Architecture Overview
This section gives an overview of the CloudTik Architecture. Although to understand the system architecture is not a must for users of CloudTik, it will be helpful for user to master CloudTik more easily if such knowledge is in mind.
High Level Architecture
Blow diagram shows the high level system architecture of CloudTik.
Hive Level System Architecture
User can use CloudTik through a command line interface (CLI) or a python application programming interface (API). Both CLI and API provides the management operations for both workspace and cluster, for example creating a workspace or starting a cluster.
The same CLI and API can operate on different cloud providers with a unified workspace and cluster design shown in the right part of the diagram.
When a workspace for specific cloud provider is created, all the shared resources for implementing the unified design are created. These include network resources (like VPC, subnets, NAT gateways, firewall rules), instance profiles, cloud storage and so on. Although the actual resources varies between cloud providers while the design the resources achieved is consistent.
Within a workspace, one or more clusters can be started. These clusters will share a lot of common configurations such as network (they are in the same VPC) but vary on other aspects including instance types, scale of the cluster, services running and so on. The services provided by one cluster can be discovered by other clusters and be consumed.

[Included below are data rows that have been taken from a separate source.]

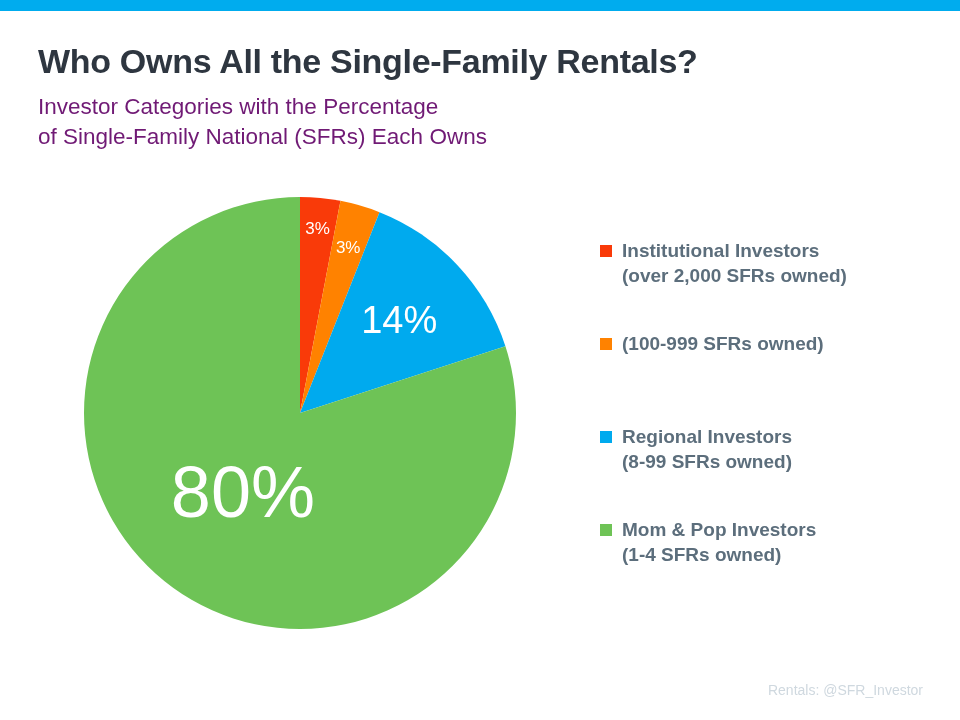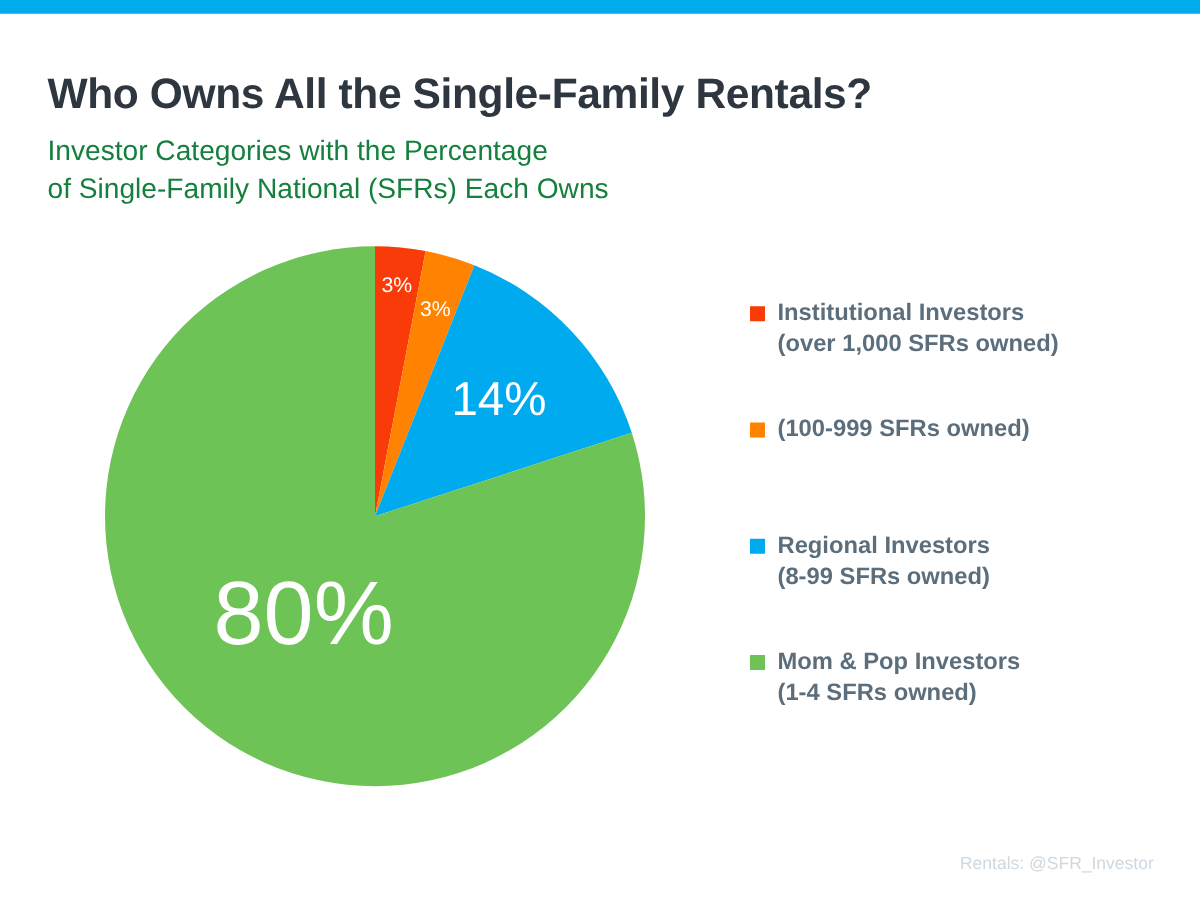--- a/index.html
+++ b/index.html
@@ -26,36 +26,36 @@
     left: 0;
     top: 0;
     width: 960px;
     height: 11px;
     background: #00ACEE;
   }
   
   #heading {
     position: absolute;
     left: 38px;
-    top: 56px;
+    top: 42px;
     width: 880px;
   }
   #title {
     font-size: 34px;
     font-weight: bold;
     color: #2E3640;
     letter-spacing: -0.3px;
     line-height: 1.12;
     margin: 0;
     white-space: nowrap;
   }
   #subtitle {
     margin: 12px 0 0 0;
     font-size: 22.5px;
-    color: #15803d;
+    color: #701a75;
     line-height: 1.34;
     font-weight: normal;
   }
   #subtitle .sub-line {
     display: block;
     white-space: nowrap;
   }
   
   #pie-wrap {
     position: absolute;
@@ -150,21 +150,21 @@
         </g>
     </svg>
   </div>
 
   <div id="legend">
 
     <div class="legend-item">
       <span class="legend-swatch" style="background:#F93A09"></span>
       <span class="legend-text">
         <span class="legend-name">Institutional Investors</span>
-        <span class="legend-detail">(over 1,000 SFRs owned)</span>
+        <span class="legend-detail">(over 2,000 SFRs owned)</span>
       </span>
     </div>
 
     <div class="legend-item">
       <span class="legend-swatch" style="background:#FF8200"></span>
       <span class="legend-text">
         <span class="legend-detail">(100-999 SFRs owned)</span>
       </span>
     </div>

The CLI or API interacts with Cloud through two channels. It will use Cloud API to create or manage cloud provider resources such as launching or terminating a VM instance on cloud. It will use SSH to interact with the VM instance to perform tasks like installing, configuring and managing the services running on the VM instance.
Cluster Architecture
Blow diagram shows the cluster architecture and a general internal steps when starting a cluster.
Cluster Architecture
Let’s zoom in to have a closer look to a single cluster. A CloudTik cluster includes one head and zero or more workers.
The head node has a public IP which can be connected through SSH. While the worker nodes are all in a private subnet which is not directly accessible from Internet.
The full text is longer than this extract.